More Rules to Govern Expansion of Law Jobs

A series of regulations will give China's legal profession momentum to continue the progress it has made over the past 20 years. Wu Mingde, secretary general of the All-China Lawyers Association, told China Daily that the association and the Ministry of Justice are drafting new rules and amending existing rules to govern this fledgling profession in China. And suggestions for change are now being taken, ministry sources said.

The ministry and the association wrote or revised about 20 regulations last year, Wu noted.

"We hope that one or two years of efforts will provide us with a set of regulations binding not only lawyers' professional conduct but also their ethics," said Wu.

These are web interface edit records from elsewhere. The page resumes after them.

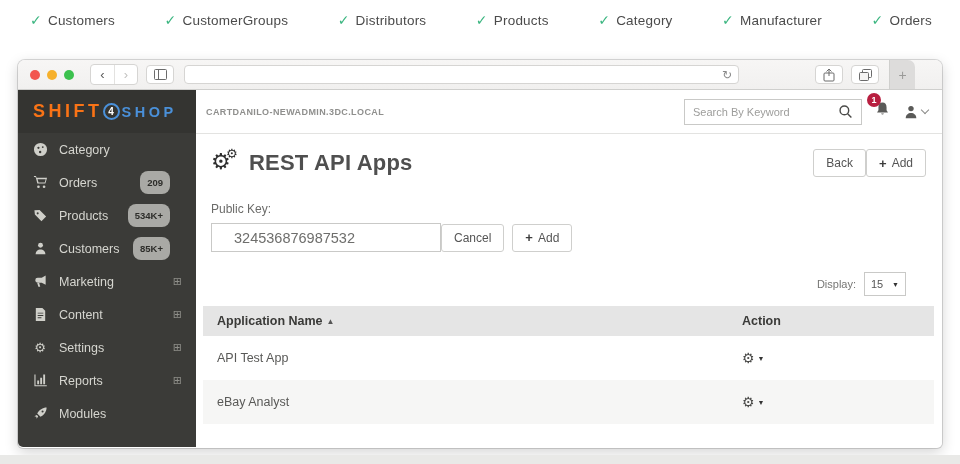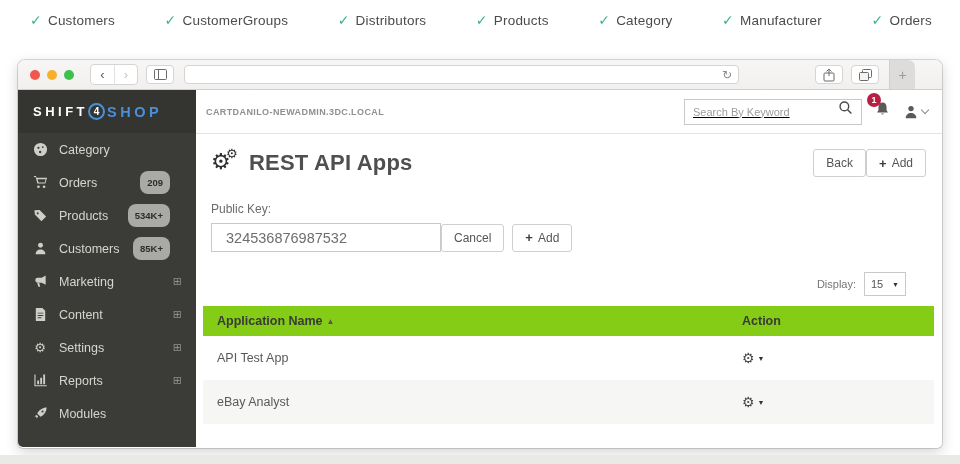--- a/index.html
+++ b/index.html
@@ -32,40 +32,40 @@
   .newtab { width:26px; height:29px; background:#dddcdb; border-left:1px solid #cfcfcd;
             border-radius:0 7px 0 0; display:flex; align-items:center; justify-content:center;
             color:#9a9a98; font-size:14px; margin-left:2px; }
 
   
   .app { display:flex; height:357px; border-radius:0 0 5px 5px; overflow:hidden; }
 
   
   .sidebar { width:178px; background:#3b3b38; flex-shrink:0; }
   .logo { height:43px; background:#343431; display:flex; align-items:center; padding-left:15px; }
-  .logo-shift { color:#ffffff; font-weight:700; font-size:13px; letter-spacing:3.5px; }
+  .logo-shift { color:#f97316; font-weight:700; font-size:18px; letter-spacing:3.5px; }
   .logo-four { width:17px; height:17px; border:2px solid #4a90d9; border-radius:50%; color:#fff;
                font-size:10px; font-weight:700; display:flex; align-items:center; justify-content:center; margin:0 2px 0 0; }
   .logo-shop { color:#4a90d9; font-weight:700; font-size:14.5px; letter-spacing:3.5px; }
   .side-item { height:33px; display:flex; align-items:center; padding:0 14px; color:#d6d6d0; font-size:12.5px; cursor:default; }
   .side-icon { width:16px; height:16px; margin-right:11px; color:#cfcfc9; display:flex; align-items:center; justify-content:center; font-size:13px; }
   .side-icon svg { width:15px; height:15px; fill:currentColor; }
   .side-label { flex:1; }
   .side-badge { background:#a9a9a5; color:#2d2d2a; font-size:9.5px; font-weight:700;
                 border-radius:8px; padding:6px 7px; margin-right:12px;text-align:center; }
   .side-badge:empty, .side-expand:empty { display:none; }
   .side-expand { color:#8f8f8a; font-size:11px; }
 
   
   .main { flex:1; background:#fff; display:flex; flex-direction:column; }
   .main-header { height:44px; border-bottom:1px solid #e3e3e1; display:flex; align-items:center;
                  padding:0 14px 0 10px; flex-shrink:0; }
   .store-domain { font-size:9px; font-weight:700; color:#8f8f8d; letter-spacing:.4px; }
   .header-right { margin-left:auto; display:flex; align-items:center; gap:12px; }
-  .search-box { width:178px; height:26px; border:1px solid #c9c9c7; display:flex; padding:0 8px;text-decoration:underline; }
+  .search-box { width:178px; height:26px; border:1px solid #c9c9c7; display:flex; align-items:center; padding:0 8px; }
   .search-box input { border:none; outline:none; flex:1; font-size:11px; color:#555; width:10px;
                       font-family:inherit; }
   .search-box input::placeholder { color:#9d9d9b; }
   .bell-wrap { position:relative; color:#5a5a5a; }
   .notif-badge { position:absolute; top:-8px; left:-7px; background:#b81f40; color:#fff; font-size:9px;
                  font-weight:700; width:14px; height:14px; border-radius:50%; display:flex;
                  align-items:center; justify-content:center; }
   .user-wrap { display:flex; align-items:center; gap:3px; color:#5a5a5a; }
   .chev { width:6px; height:6px; border-right:1.5px solid #8a8a88; border-bottom:1.5px solid #8a8a88;
           transform:rotate(45deg); margin-top:-3px; }
@@ -79,33 +79,33 @@
   .page-title { font-size:22px; color:#4f4f4f; font-weight:700; margin-left:8px; letter-spacing:.2px; }
   .btn { background:#fff; border:1px solid #cfcfcd; border-radius:3px; height:28px; font-size:12px;
          color:#555; display:flex; align-items:center; justify-content:center; padding:0 12px;
          font-family:inherit; cursor:pointer; }
   .btn .plus { font-weight:700; margin-right:5px; font-size:13px; color:#3c3c3c; }
   .title-actions { margin-left:auto; display:flex; }
 
   .form-block { margin:25px 16px 0 15px; }
   .form-label { font-size:12px; color:#6b6b69; margin-bottom:7px; }
   .form-row { display:flex; align-items:center; }
-  .key-input { width:230px; height:29px; border:1px solid #c9c9c7; padding:0 14px; font-size:14.5px;
+  .key-input { width:230px; height:29px; border:1px solid #c9c9c7; padding:0 22px; font-size:14.5px;
                color:#6e6e6c; font-family:inherit; outline:none; }
   .cancel-btn { }
   .form-add-btn { margin-left:8px; }
 
   .display-row { display:flex; justify-content:flex-end; align-items:center; margin:20px 36px 10px 12px; gap:8px; }
   .display-label { font-size:11px; color:#767674; }
   .display-select { border:1px solid #c9c9c7; height:24px; min-width:42px; display:flex; align-items:center;
                     justify-content:space-between; padding:0 6px; font-size:11px; color:#555; gap:8px; cursor:pointer; }
   .display-select .caret { font-size:7px; color:#333; }
 
   .apps-table { margin:6px 8px 0 7px; }
-  .t-head { background:#84cc16; height:30px; display:flex; align-items:center; padding:0 14px;
+  .t-head { background:#e5e5e5; height:30px; display:flex; align-items:center; padding:0 14px;
             font-size:12.5px; font-weight:700; color:#3a3a38; }
   .t-col-name { flex:1; display:flex; align-items:center; gap:4px; cursor:pointer; }
   .sort-arrow { font-size:8px; color:#555; }
   .t-col-action { width:178px; }
   .t-row { height:44px; display:flex; align-items:center; padding:0 14px; font-size:12.5px; color:#59595 7; }
   .t-row { color:#595957; }
   .t-row.alt { background:#f6f6f5; }
   .t-cell-name { flex:1; }
   .t-cell-action { width:178px; display:flex; align-items:center; gap:3px; color:#4a4a48; cursor:pointer; }
   .gear-small { font-size:14px; }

The legal profession was restored in China after the "cultural revolution" (1966-1976). In the past two decades, the nation's 212 lawyers with 79 law firms have expanded to more than 110,000 with 9,000 firms. Many now work with banking, securities and real estate.

And those firms have evolved from State-owned only to State-financed firms, co-operatives and partnerships.

But the government's administration of the profession lags behind its development.

Lately the public has complained about lawyers' professional skills and their ethics.

"Over the past years, we have issued more than 80 regulations on the profession," said Wu. "But most of them need amending according to the changed conditions."

Regulations due soon will cover civil and economic cases, lawyers' participation in arbitration and the government's supervision of lawyers' professional skills.

Rules on how attorneys handle finance and securities cases and aid real estate transactions are also on the agenda.

A catalyst for the new rules will be an amendment of the Lawyers Law, which was issued in 1994.

"The clauses in the Lawyers Law are mostly about principles, and the related regulations follow suit," said Wu. "When the law is amended, it should be more feasible to enforce."

The princi gples guiding lawyers themselves will also receive great attention as changes are discussed.

"There are loopholes in the existing system, which have admitted some morally unqualified people into the contingent of lawyers," said Wu.

He said requirements for entering the profession should be more strict and that lawyers who act unethically must be punished.